Special Considerations

SEC staff could use the letter of comment to ask the company to give further supplemental information so that they can come to a stronger understanding of the company's disclosure and its implications. The letter of comment might ask the company to revise its disclosure, give extra disclosures, or file an alternate disclosure in a future SEC filing. Staff might exchange various rounds of letters of comment with the company to distinguish issues in the filing and resolve them.

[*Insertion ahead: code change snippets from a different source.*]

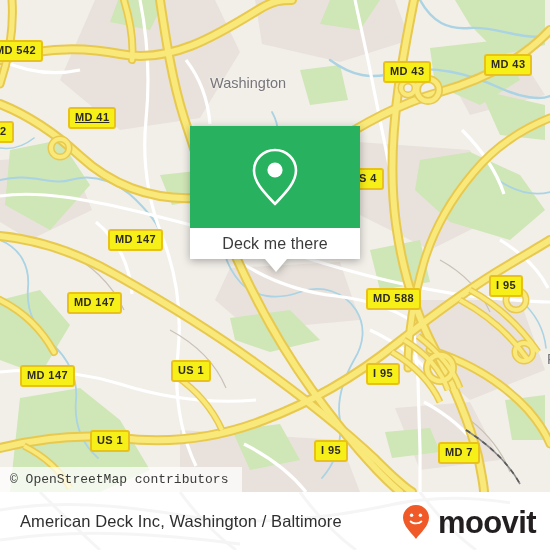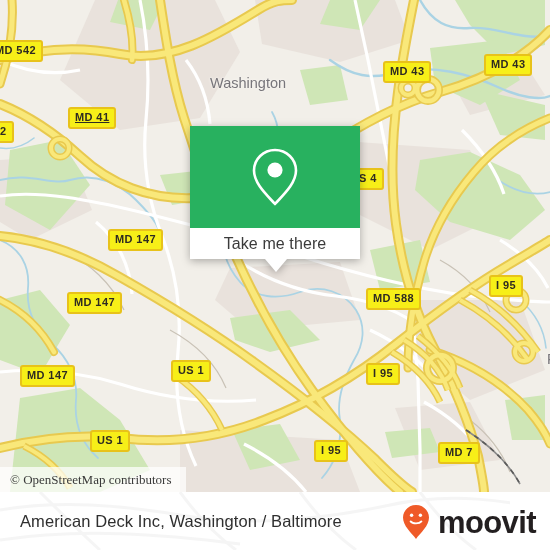--- a/index.html
+++ b/index.html
@@ -319,7 +319,7 @@
         </svg>
       </div>
       <div id="popup-body">
-        <span id="popup-label">Take me there</span>
+        <span id="popup-label">Deck me there</span>
       </div>
       <div id="popup-tail"></div>
     </div>

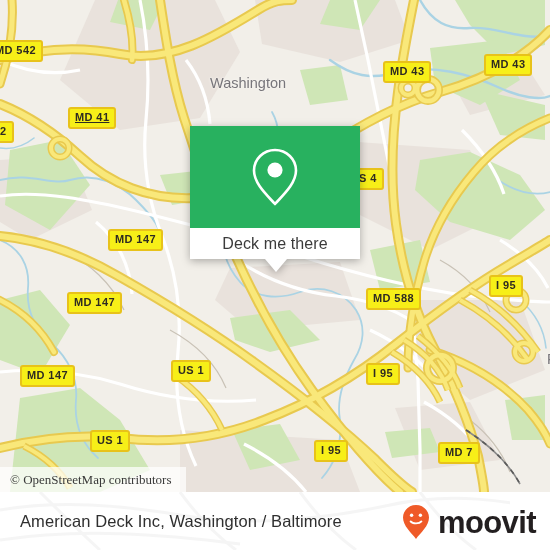--- a/index.html
+++ b/index.html
@@ -98,7 +98,7 @@
     background: rgba(255,255,255,.72);
     color: #3a3a3a;
     font-size: 13px;
-    font-family: Liberation Serif, serif;
+    font-family: Liberation Mono, monospace;
   }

Publicly-exchanged companies can significantly cut down on the opportunity expected to arrive to market with new issues in the event that they can guess what comments could emerge out of the SEC. They are very much advised to address them before the registration statement is first completed. The registration statement will become effective when all facts have been signed off by the SEC. Letters of comment don't constitute official statements with respect to the views of the SEC. They simply explain staff opinions, and are limited to the facts of the specific filing in question; they can't be applied to different filings.

Highlights

  • Comments are given by the SEC's Divisions of Corporate Finance and Investment Management and just reference material is given in the initial registration.
  • The comment letter is used to alter or revise the S-1 registration to ensure that all information gave to potential investors is clear, accurate, and modern.
  • A letter of comment is a response to a company's SEC Form S-1 registration for new securities by an issuer.